The task: Pictures aside, the output must consist of the lines from the one containing "total: 3668.53 -> 3980.80" through the end of the data, reproduced exactly.

Data provided:
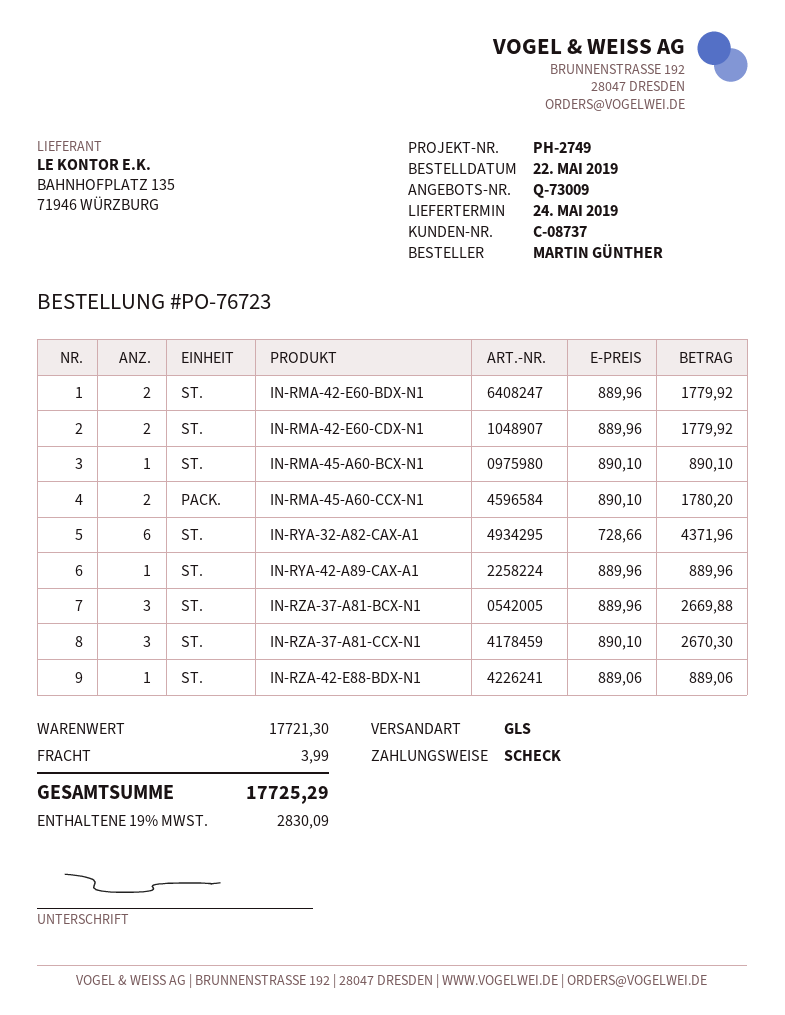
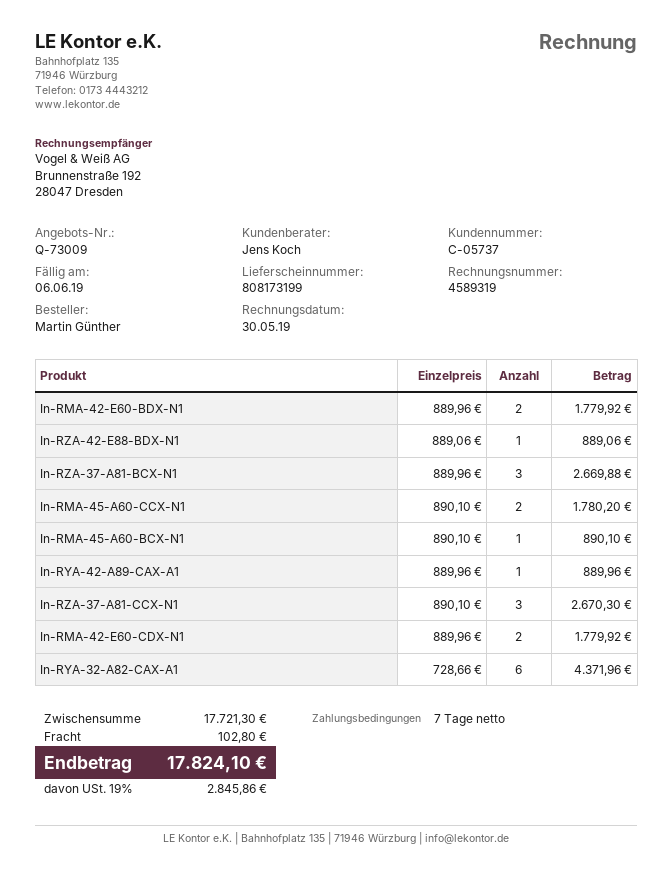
customer number: C-08737 -> C-05737
shipping: 3.99 -> 102.80
tax: 19% = 2830.09 -> 19% = 2845.86
total: 17725.29 -> 17824.10

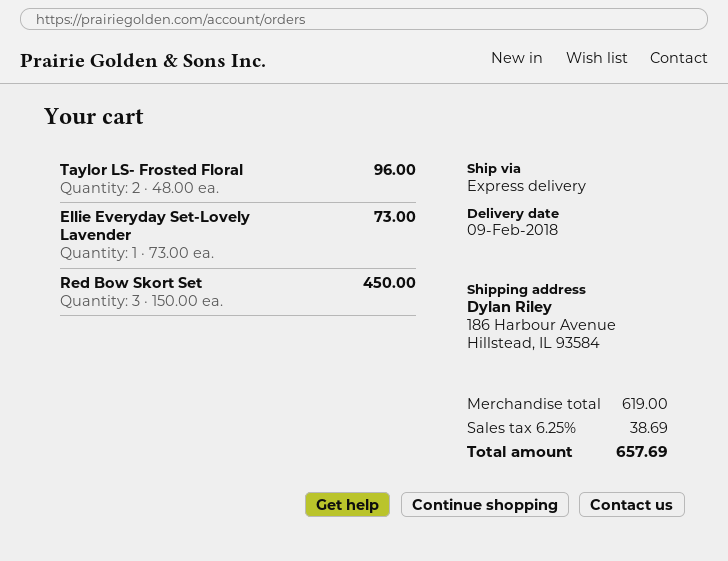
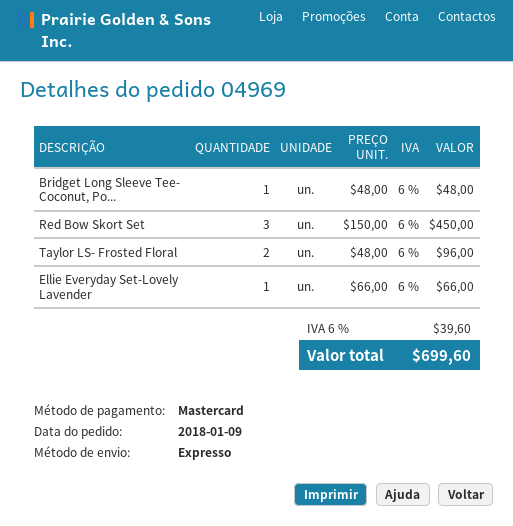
Ellie Everyday Set-Lovely Lavender: 1 x 73.00 = 73.00 -> 1 x 66.00 = 66.00
Bridget Long Sleeve Tee- Coconut, Po...: none -> 1 x 48.00 = 48.00
tax: 6.25% = 38.69 -> 6% = 39.60
total: 657.69 -> 699.60

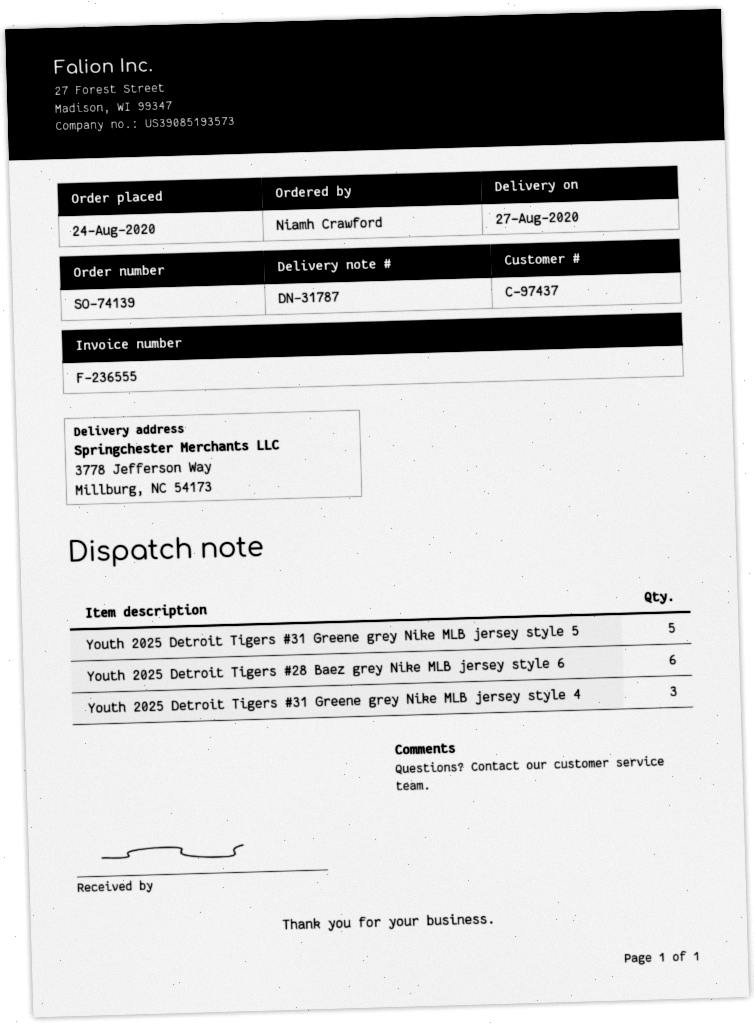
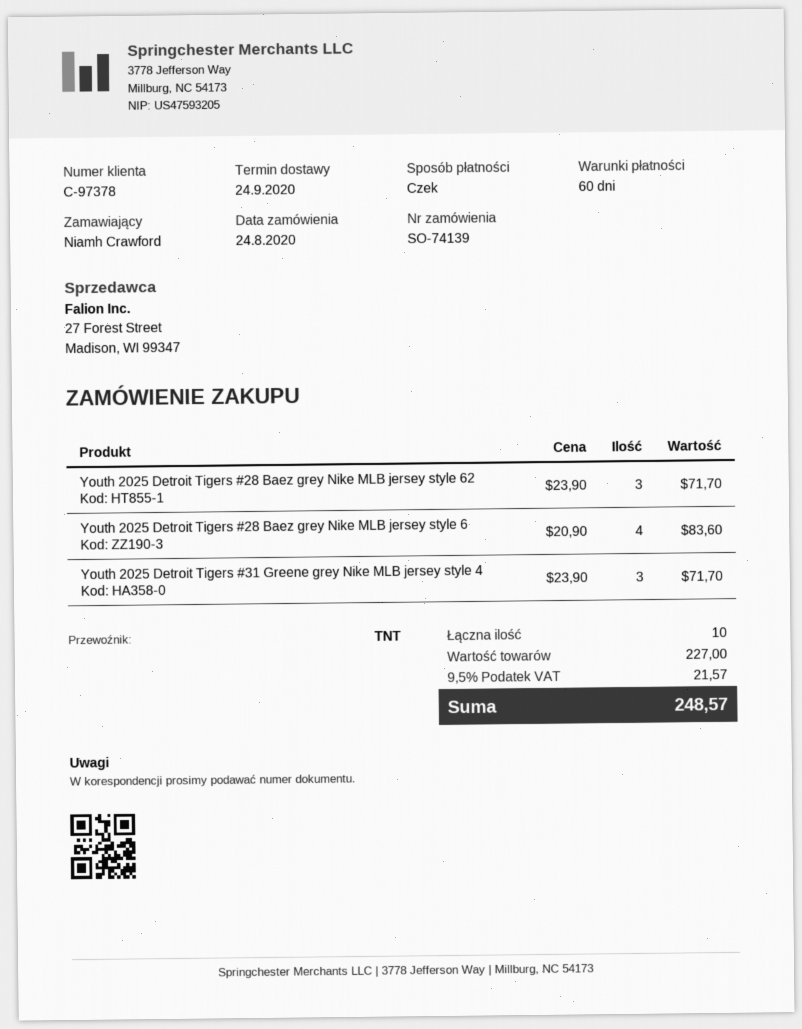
delivery date: 2020-08-27 -> 2020-09-24
customer number: C-97437 -> C-97378
Youth 2025 Detroit Tigers #31 Greene grey Nike MLB jersey style 5: 5 -> none
Youth 2025 Detroit Tigers #28 Baez grey Nike MLB jersey style 6: 6 -> 4
Youth 2025 Detroit Tigers #28 Baez grey Nike MLB jersey style 62: none -> 3

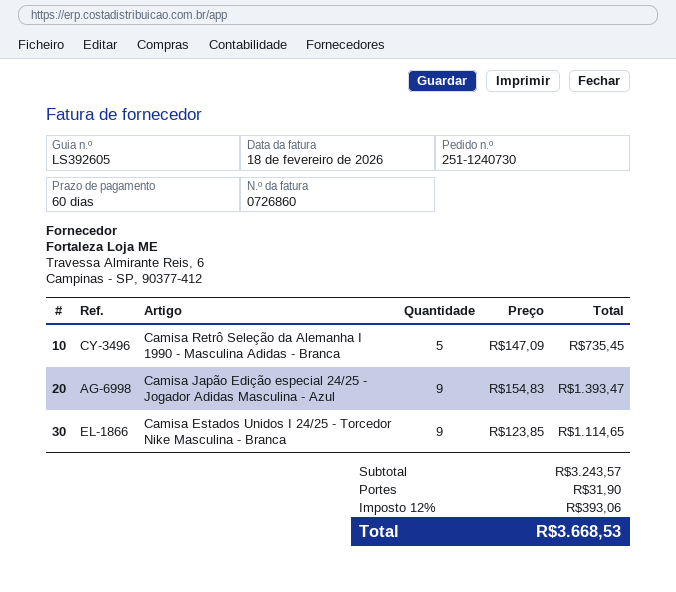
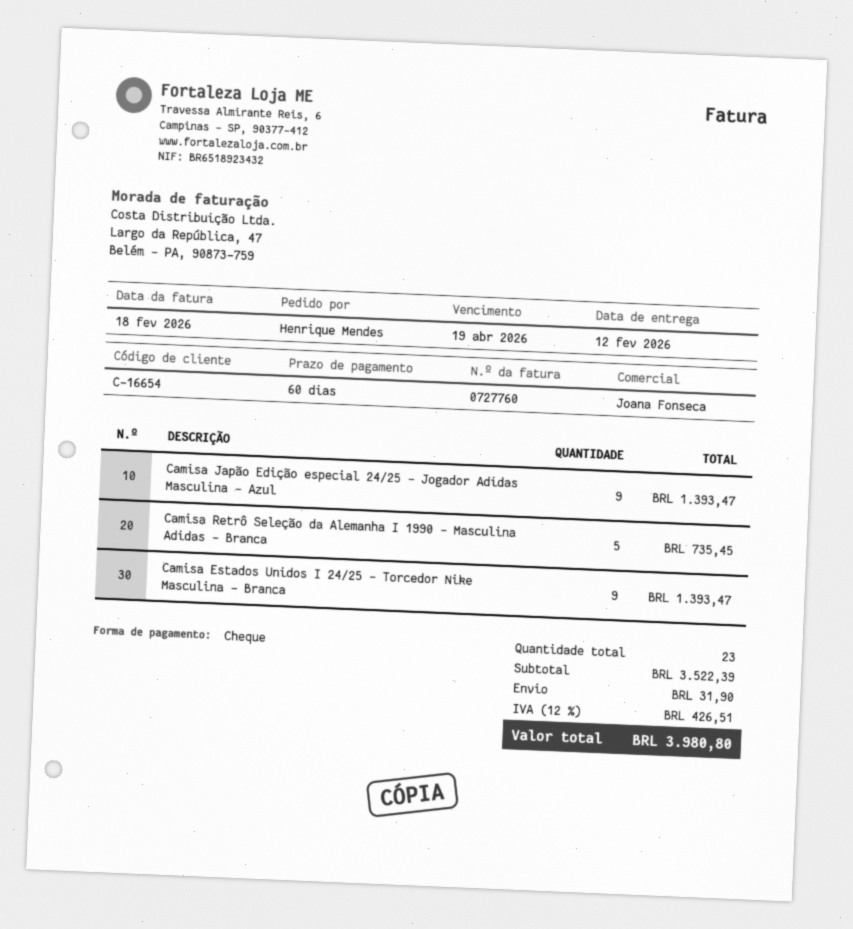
invoice number: 0726860 -> 0727760
Camisa Estados Unidos I 24/25 - Torcedor Nike Masculina - Branca: 9 for 1114.65 -> 9 for 1393.47
subtotal: 3243.57 -> 3522.39
tax: 12% = 393.06 -> 12% = 426.51
total: 3668.53 -> 3980.80

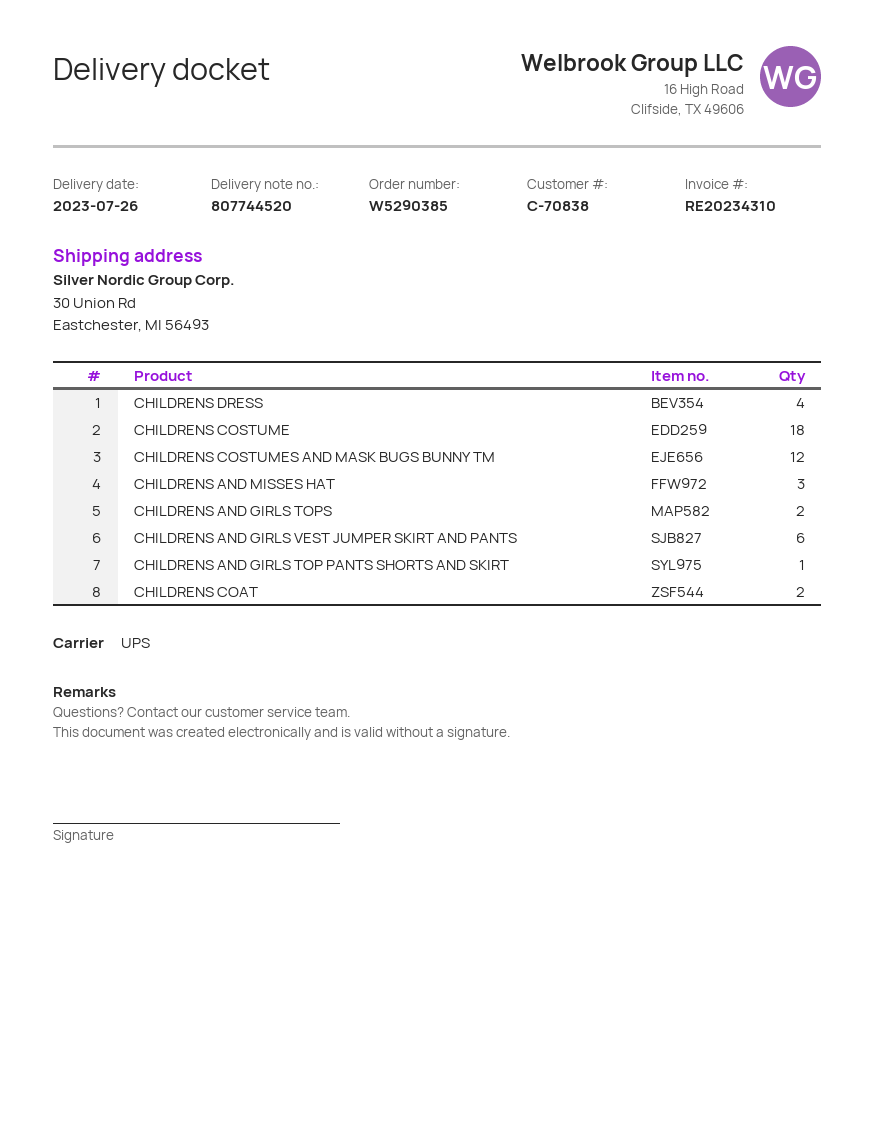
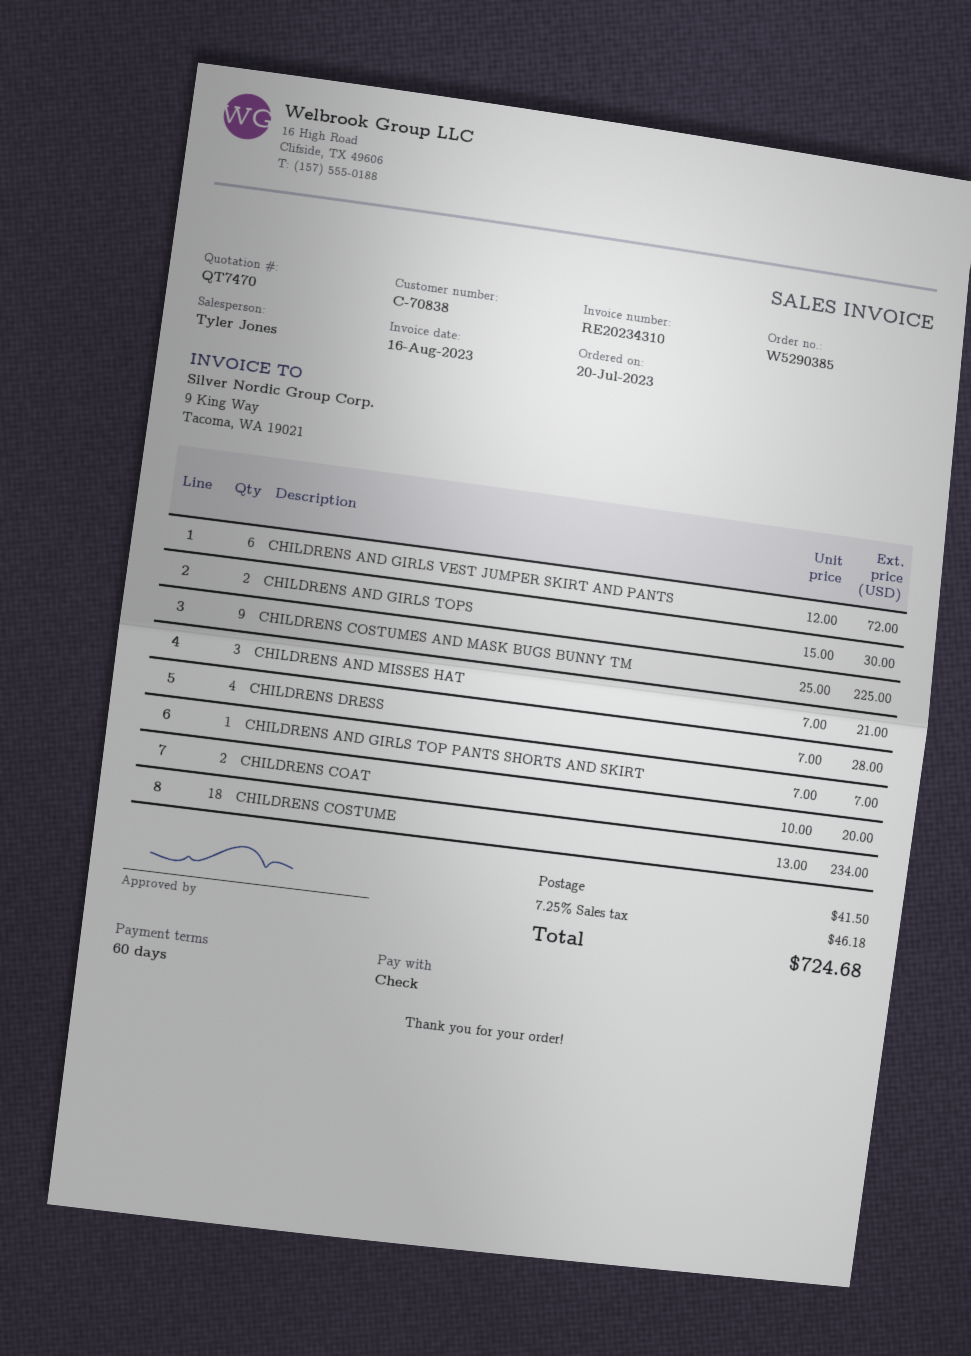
CHILDRENS COSTUMES AND MASK BUGS BUNNY TM: 12 -> 9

Result of this exercise:
total: 3668.53 -> 3980.80

CHILDRENS COSTUMES AND MASK BUGS BUNNY TM: 12 -> 9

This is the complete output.